Content starts

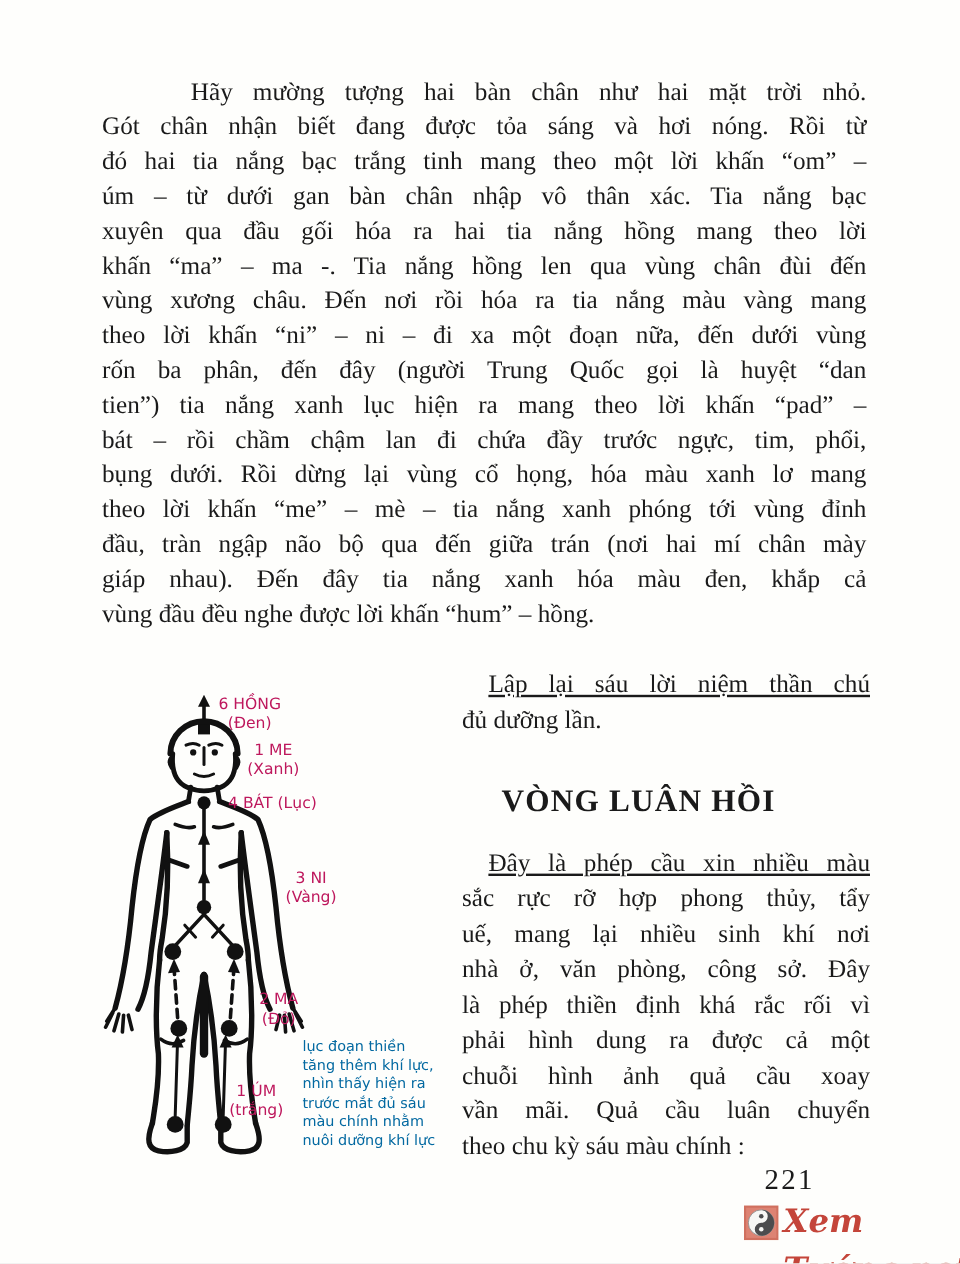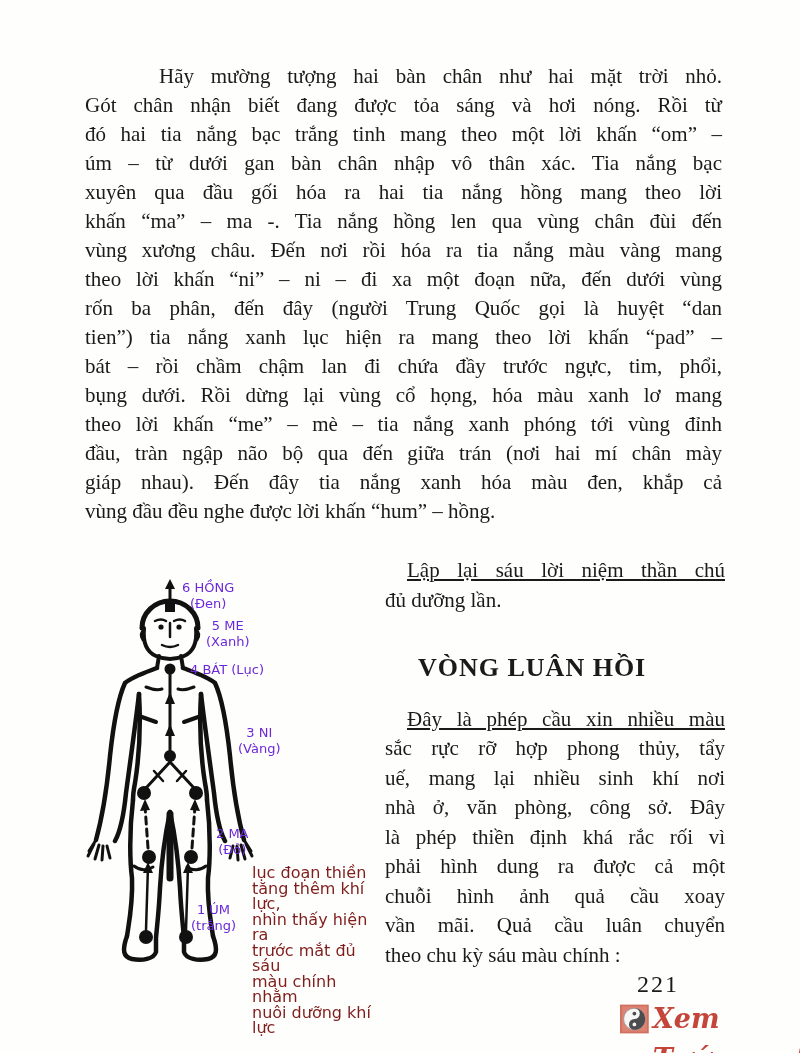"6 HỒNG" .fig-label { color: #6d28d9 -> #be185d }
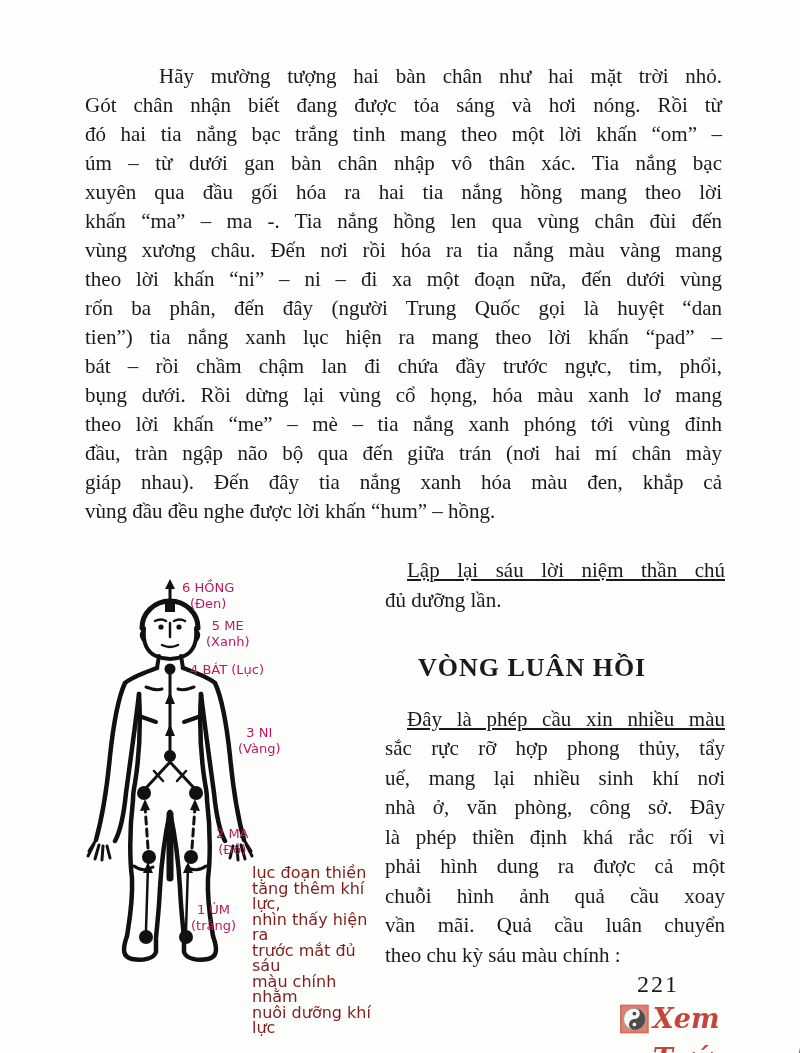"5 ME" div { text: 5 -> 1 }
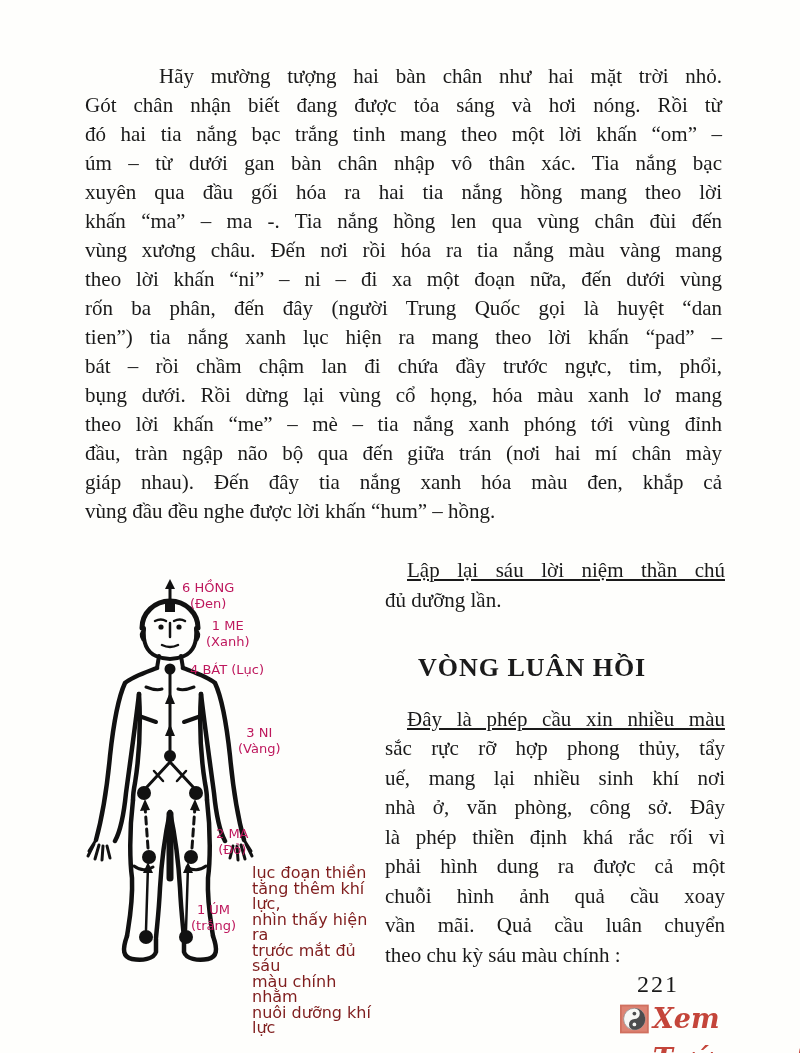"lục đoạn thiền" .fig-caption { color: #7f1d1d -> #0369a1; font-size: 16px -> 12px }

Content ends
Content starts

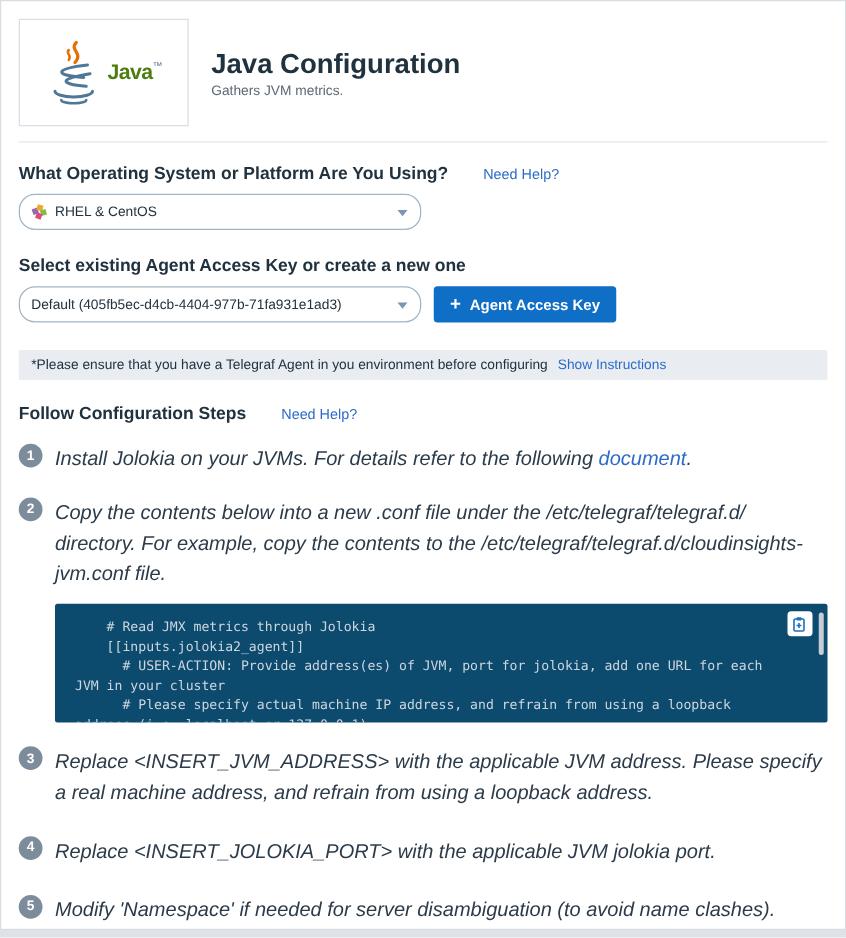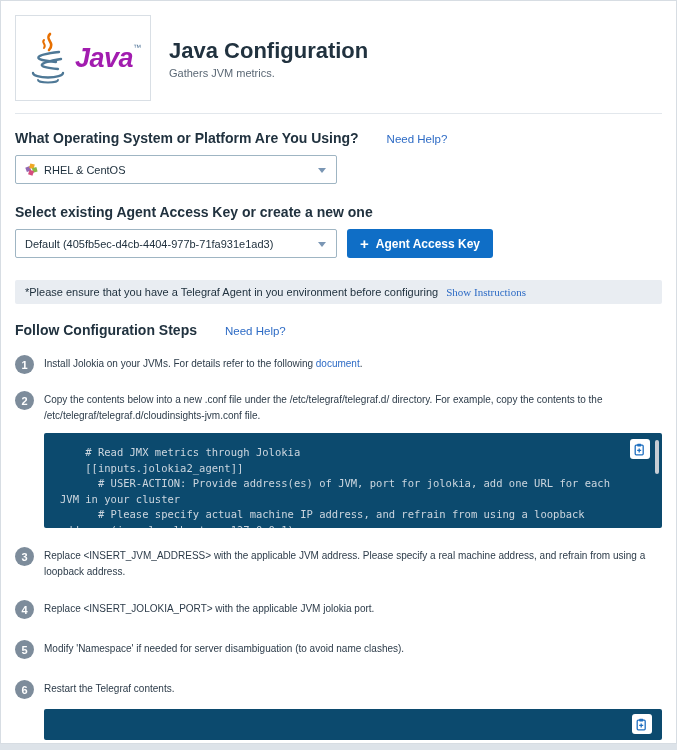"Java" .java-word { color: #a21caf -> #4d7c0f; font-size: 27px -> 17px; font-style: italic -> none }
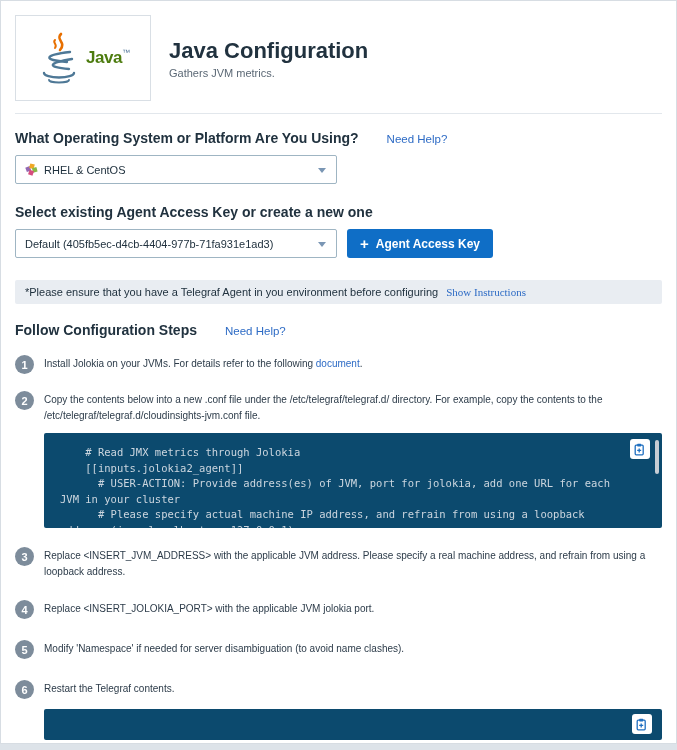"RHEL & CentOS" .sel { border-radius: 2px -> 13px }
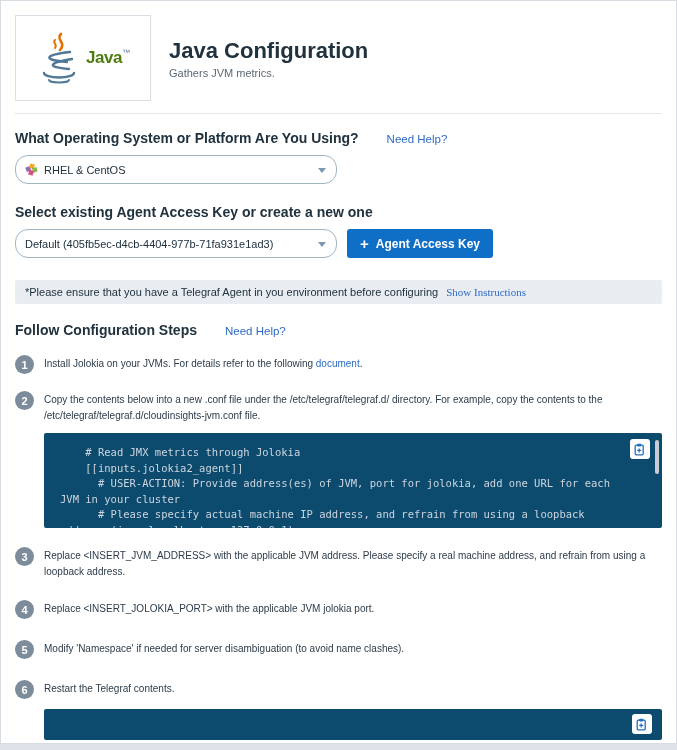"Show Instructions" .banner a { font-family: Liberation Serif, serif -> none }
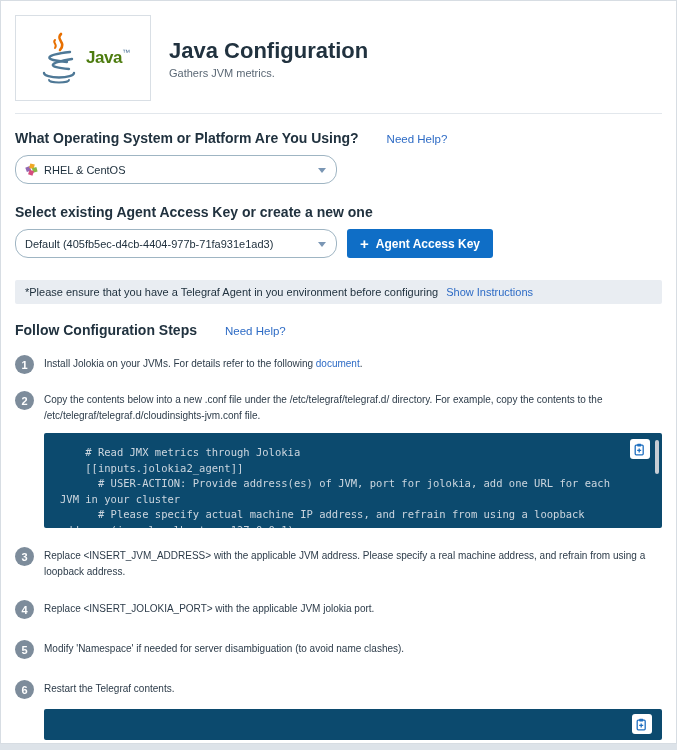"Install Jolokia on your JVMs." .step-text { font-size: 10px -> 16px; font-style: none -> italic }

Content ends

What the task asks:
Return exactly the lines that appear in the data above between the line containing "color: #6d28d9 ->" and the line containing "color: #7f1d1d ->", both of which are included, and leave the pictures out.

Task response:
"6 HỒNG" .fig-label { color: #6d28d9 -> #be185d }
"5 ME" div { text: 5 -> 1 }
"lục đoạn thiền" .fig-caption { color: #7f1d1d -> #0369a1; font-size: 16px -> 12px }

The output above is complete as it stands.